Filter the entries, keeping every line with the string "background".

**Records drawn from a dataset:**
##############################
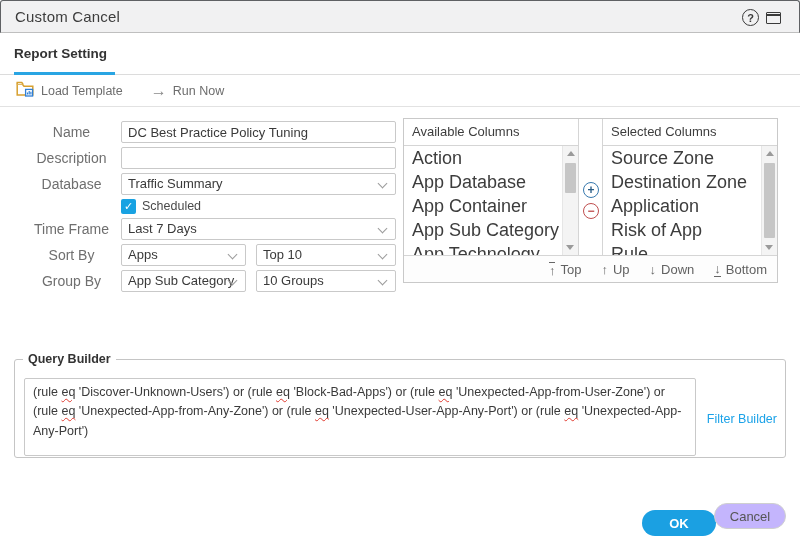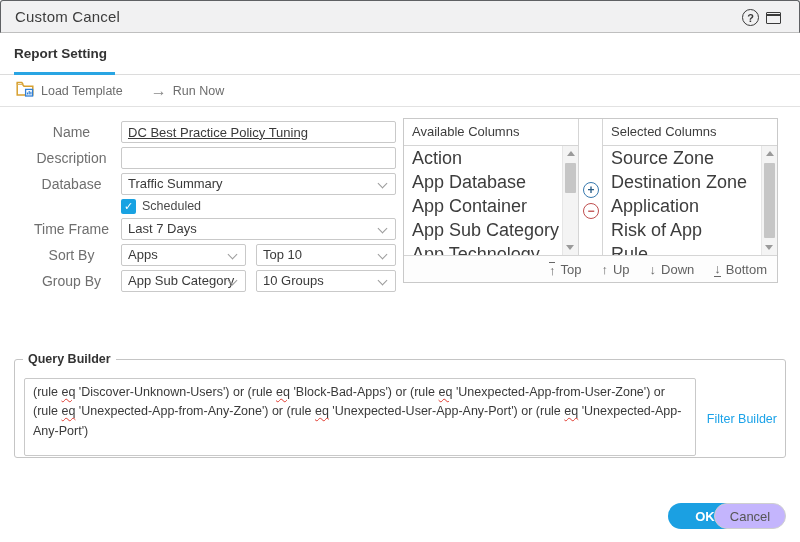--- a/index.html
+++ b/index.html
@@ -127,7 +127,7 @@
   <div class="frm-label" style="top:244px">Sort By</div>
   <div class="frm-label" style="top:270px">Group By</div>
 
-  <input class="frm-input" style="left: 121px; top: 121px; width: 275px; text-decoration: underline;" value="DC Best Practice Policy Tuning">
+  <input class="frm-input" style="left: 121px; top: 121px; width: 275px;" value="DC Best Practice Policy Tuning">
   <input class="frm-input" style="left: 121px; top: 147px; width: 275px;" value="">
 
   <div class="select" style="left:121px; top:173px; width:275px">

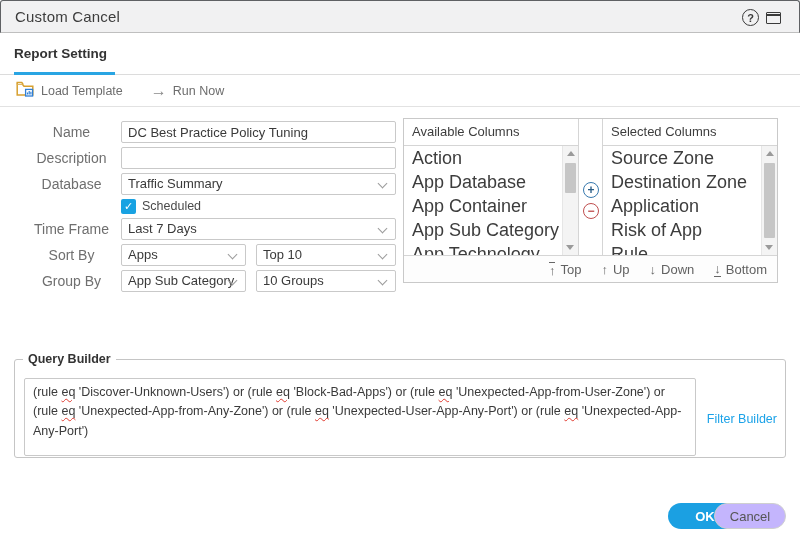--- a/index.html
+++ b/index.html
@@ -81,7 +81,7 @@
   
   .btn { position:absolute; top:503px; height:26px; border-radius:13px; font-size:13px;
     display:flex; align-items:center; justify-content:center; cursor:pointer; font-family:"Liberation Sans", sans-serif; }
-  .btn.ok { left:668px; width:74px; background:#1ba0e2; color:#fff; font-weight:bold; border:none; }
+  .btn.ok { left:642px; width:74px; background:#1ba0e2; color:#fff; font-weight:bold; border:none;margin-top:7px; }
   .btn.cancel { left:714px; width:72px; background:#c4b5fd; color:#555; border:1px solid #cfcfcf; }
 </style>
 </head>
##############################
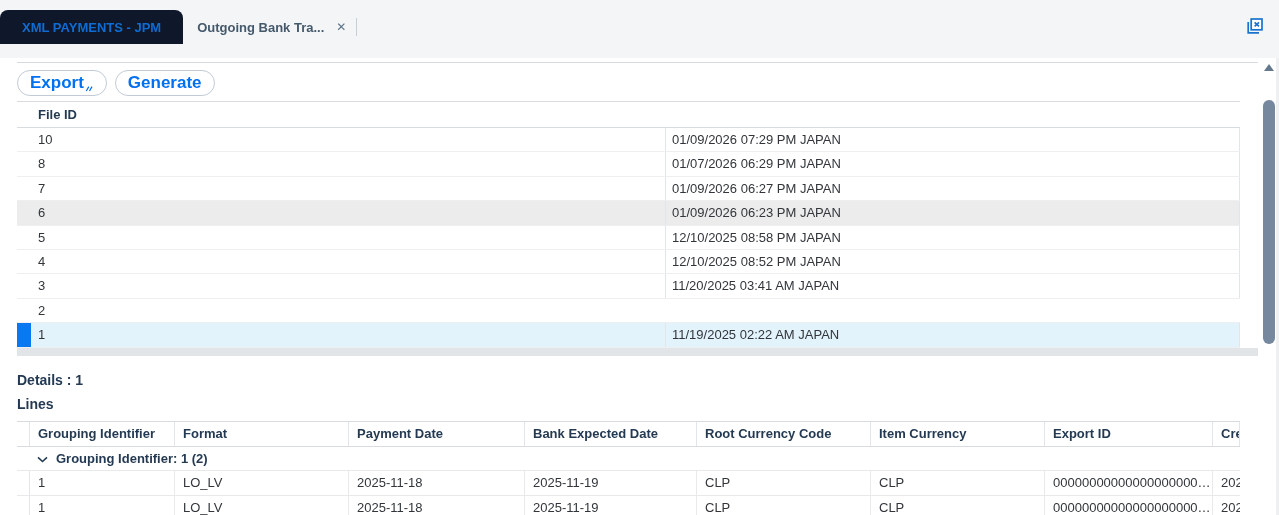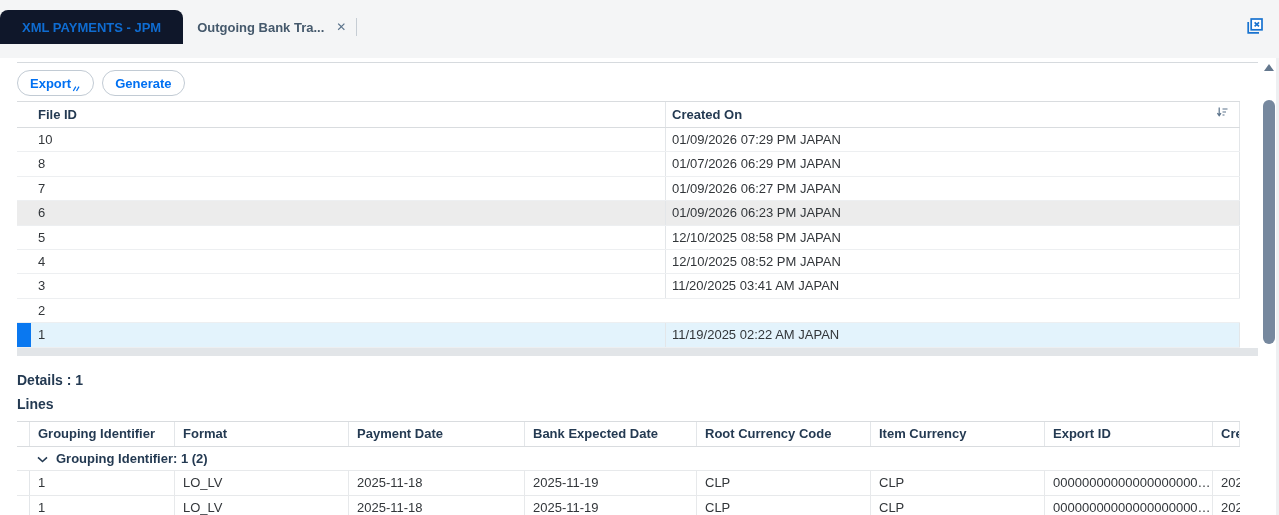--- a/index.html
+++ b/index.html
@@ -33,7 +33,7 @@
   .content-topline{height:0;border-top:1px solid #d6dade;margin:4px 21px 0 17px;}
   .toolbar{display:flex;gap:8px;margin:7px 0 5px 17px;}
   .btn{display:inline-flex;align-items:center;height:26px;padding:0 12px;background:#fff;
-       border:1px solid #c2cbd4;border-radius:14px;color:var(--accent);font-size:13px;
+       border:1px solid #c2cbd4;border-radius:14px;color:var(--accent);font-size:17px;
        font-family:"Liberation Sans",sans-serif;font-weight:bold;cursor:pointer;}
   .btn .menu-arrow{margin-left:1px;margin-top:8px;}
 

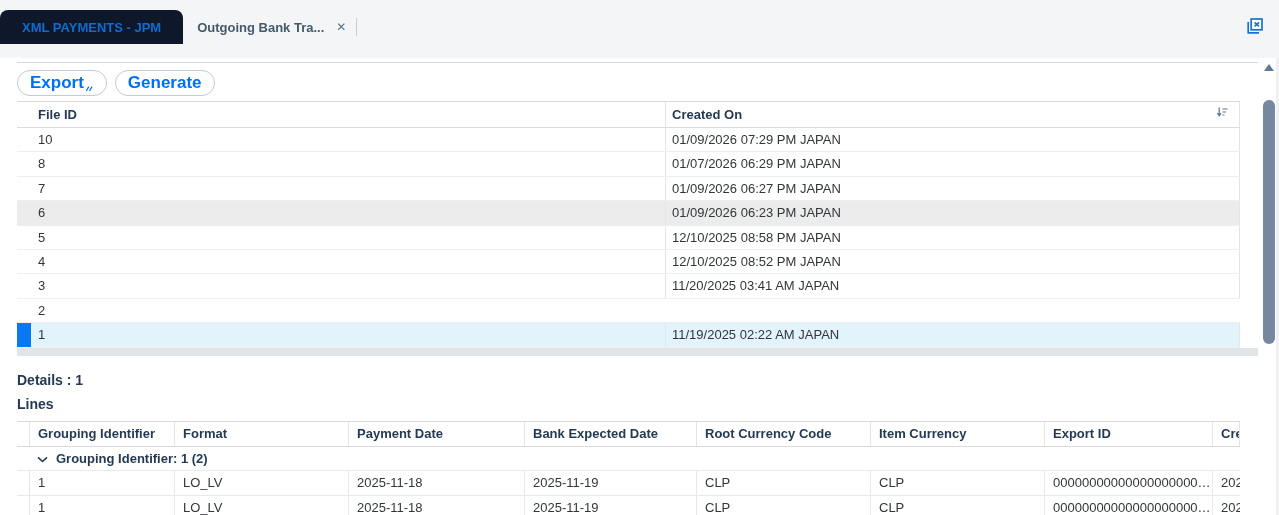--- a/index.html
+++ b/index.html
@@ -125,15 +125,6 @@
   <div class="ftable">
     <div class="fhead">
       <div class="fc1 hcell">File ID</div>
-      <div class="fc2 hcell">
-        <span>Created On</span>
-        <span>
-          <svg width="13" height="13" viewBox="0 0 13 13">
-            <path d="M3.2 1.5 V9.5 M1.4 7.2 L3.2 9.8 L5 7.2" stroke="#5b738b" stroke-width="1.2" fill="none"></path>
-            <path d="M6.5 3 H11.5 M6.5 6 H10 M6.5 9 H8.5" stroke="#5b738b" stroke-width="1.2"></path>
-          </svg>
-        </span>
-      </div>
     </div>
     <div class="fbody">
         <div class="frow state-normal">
##############################
**WRITTEN REPLY:**
-  .btn.ok { left:668px; width:74px; background:#1ba0e2; color:#fff; font-weight:bold; border:none; }
+  .btn.ok { left:642px; width:74px; background:#1ba0e2; color:#fff; font-weight:bold; border:none;margin-top:7px; }
   .btn.cancel { left:714px; width:72px; background:#c4b5fd; color:#555; border:1px solid #cfcfcf; }
   .btn{display:inline-flex;align-items:center;height:26px;padding:0 12px;background:#fff;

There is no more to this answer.